Find the wasted tokens hiding in your context
If you send the same system prompt or retrieved context on every API call, every redundant word costs money and consumes context-window space at scale. This tool scans your text for the three most common sources of bloat — duplicate sentences, repeated phrases, and filler words — and estimates how many tokens you could cut without rewriting the substance.
How it works
Paste your context and the tool runs three passes. First it splits the text into sentences and flags exact or near-exact duplicates. Second it counts repeated multi-word phrases that appear more often than expected.

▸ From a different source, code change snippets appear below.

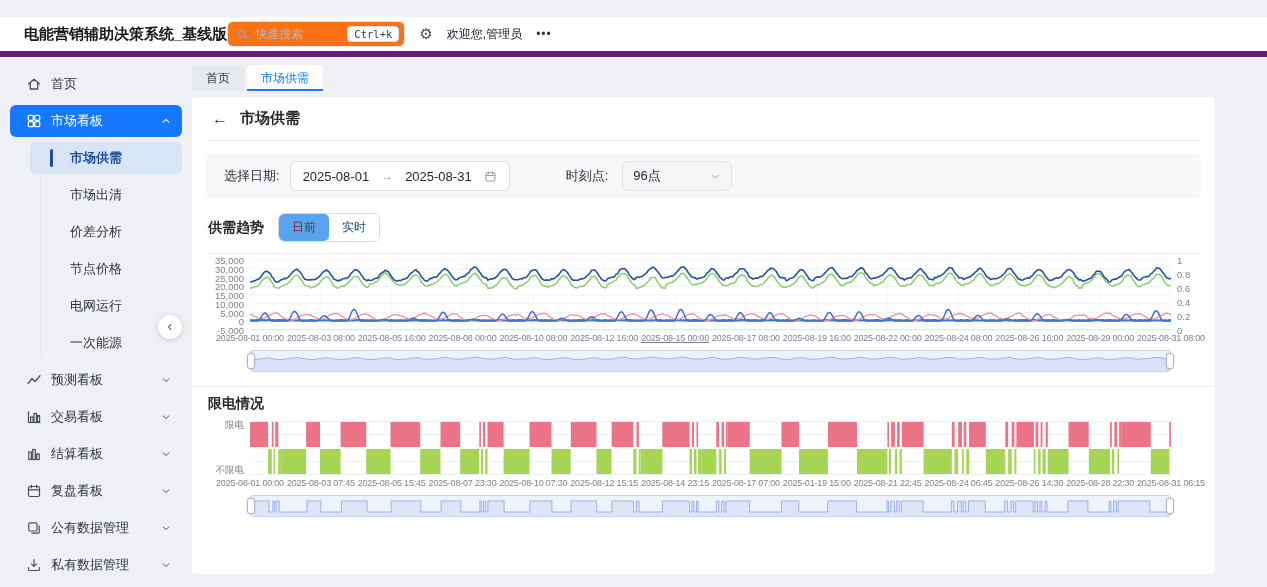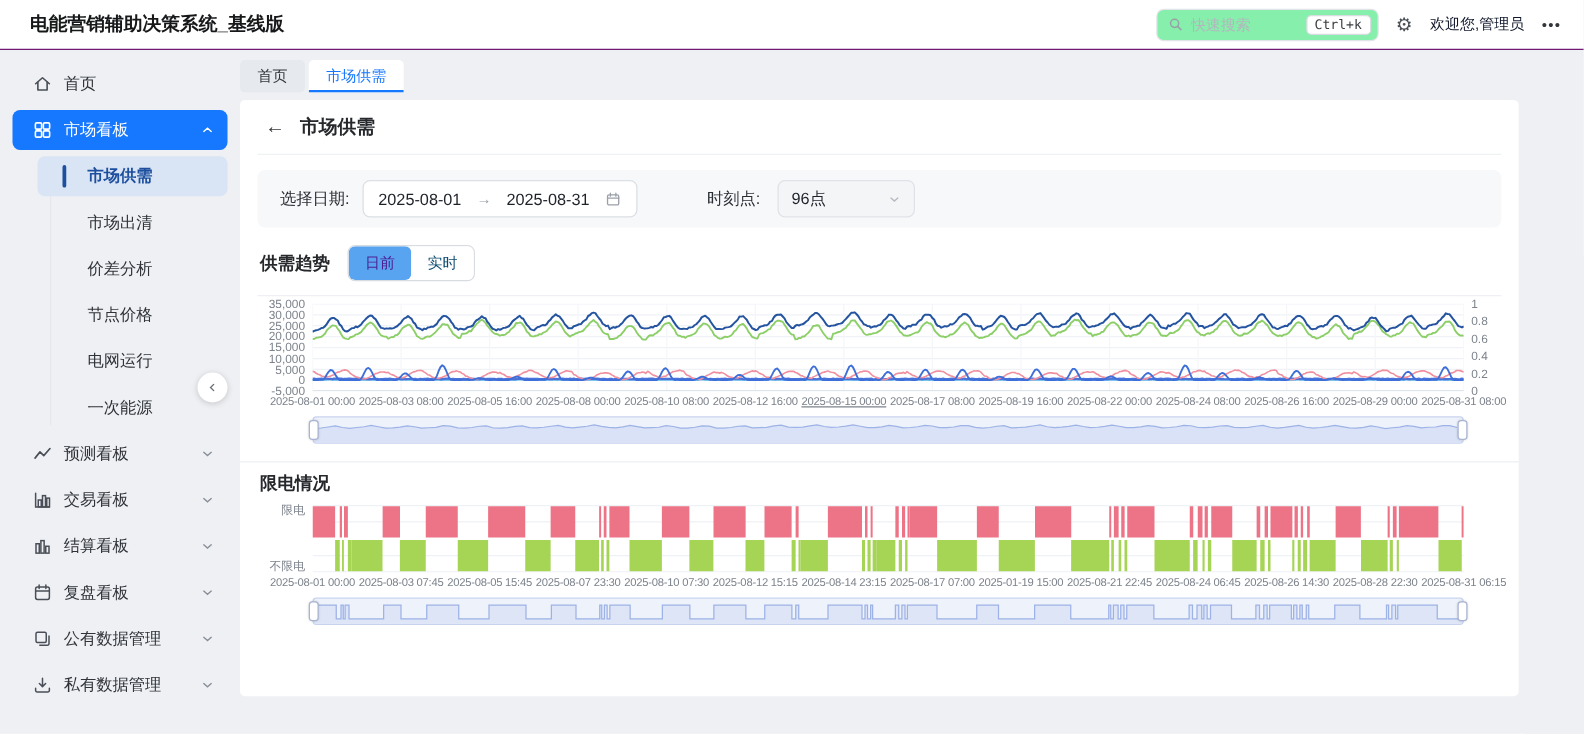--- a/index.html
+++ b/index.html
@@ -1,23 +1,23 @@
 <!DOCTYPE html>
 <html><head>
 <meta charset="utf-8">
 <style>
   * { margin:0; padding:0; box-sizing:border-box; }
   html,body { width:1267px; height:587px; overflow:hidden; }
   body { background:#eef0f4; font-family:"Liberation Sans",sans-serif; color:#26282c; font-size:13px; }
 
   
-  .topbar { height:40px; background:#fff; border-bottom:1px solid #701a75; display:flex; align-items:center; justify-content:space-between; padding:0 18px 0 24px; }
+  .topbar { height:40px; background:#fff; border-bottom:6px solid #701a75; display:flex; align-items:center; padding:0 18px 0 24px;margin-top:17px; }
   .app-title { font-size:15px; font-weight:bold; color:#17181a; }
   .tb-right { display:flex; align-items:center; gap:14px; }
-  .search-box { display:flex; align-items:center; gap:6px; width:178px; height:26px; border:1px solid #e1e4e8; border-radius:6px; background:#86efac; padding:0 4px 0 8px; }
+  .search-box { display:flex; align-items:center; gap:6px; width:178px; height:26px; border:1px solid #e1e4e8; border-radius:6px; background:#f97316; padding:0 4px 0 8px; }
   .search-box input { border:none; outline:none; background:transparent; width:86px; font-size:12px; color:#333; font-family:"Liberation Sans",sans-serif; }
   .search-box input::placeholder { color:#b3b7bd; }
   .kbd { border:1px solid #d8dbe0; border-radius:4px; background:#fff; font-family:"DejaVu Sans Mono",monospace; font-size:10.5px; color:#3a3d42; padding:1px 6px; }
   .gear { font-size:15px; color:#4b5055; cursor:pointer; }
   .welcome { font-size:12px; color:#0f172a; }
   .more-dots { font-size:12px; color:#33363a; letter-spacing:1px; cursor:pointer; }
 
   
   .layout { display:flex; height:547px; }
   .sidebar { width:192px; position:relative; padding-top:6px; flex:none; }
@@ -47,21 +47,21 @@
   .f-label { font-size:13px; color:#2b2e33; }
   .date-range { display:flex; align-items:center; gap:12px; background:#fff; border:1px solid #dcdfe4; border-radius:6px; height:30px; padding:0 12px; font-size:13px; color:#1f2329; cursor:pointer; }
   .dr-arrow { color:#9aa0a8; font-size:12px; }
   .select-box { display:flex; align-items:center; justify-content:space-between; width:110px; background:#f4f5f7; border:1px solid #dfe2e7; border-radius:6px; height:30px; padding:0 10px; font-size:13px; color:#1f2329; margin-left:4px; cursor:pointer; }
   .gap-40 { width:36px; }
 
   .section-row { margin-top:14px; display:flex; align-items:center; gap:14px; padding-left:2px; }
   .section-title { font-size:14px; font-weight:bold; }
   .toggle-group { display:flex; border:1px solid #d8dbe0; border-radius:6px; overflow:hidden; background:#fff; }
   .toggle { padding:5px 13px; font-size:12px; color:#0c4a6e; background:#fff; cursor:pointer; }
-  .toggle.active { background:#58a4f0; color:#4c1d95; border-radius:5px; }
+  .toggle.active { background:#58a4f0; color:#7f1d1d; border-radius:5px; }
   .divider { border-top:1px solid #eef0f3; margin:11px 0 6px; }
   .divider2 { border-top:1px solid #eef0f3; margin:14px -14px 8px; }
 
   .unit-row { display:flex; justify-content:space-between; font-size:11px; color:#8a9099; padding:2px 6px 3px 14px; }
   .chart-row { display:flex; }
   .ycol { width:44px; position:relative; font-size:9.5px; color:#7d838c; }
   .ycol .yt { position:absolute; right:6px; white-space:nowrap; }
   .rcol { width:30px; position:relative; font-size:9.5px; color:#7d838c; }
   .rcol .yt { position:absolute; left:6px; white-space:nowrap; }
   .plot { width:921px; flex:none; }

Third it counts common filler words (“very”, “really”, “in order to”, “it is important to note that”, and similar) that rarely add information for a model. It estimates the tokens each category wastes (roughly four characters per token) and reports a compression ratio — the share of tokens you could plausibly remove by trimming alone.
Tips and example
Treat the ratio as a budget, not a guarantee. Removing exact duplicates and filler is almost always safe; trimming repeated phrases can lose nuance, so verify the model still answers correctly afterward. A context with a 25% estimated compressible share, sent on 10,000 calls a day, is a meaningful cost line — that is exactly where a few minutes of editing pays off. For deeper compression, this heuristic is a good first pass before reaching for a learned compressor like LLMLingua.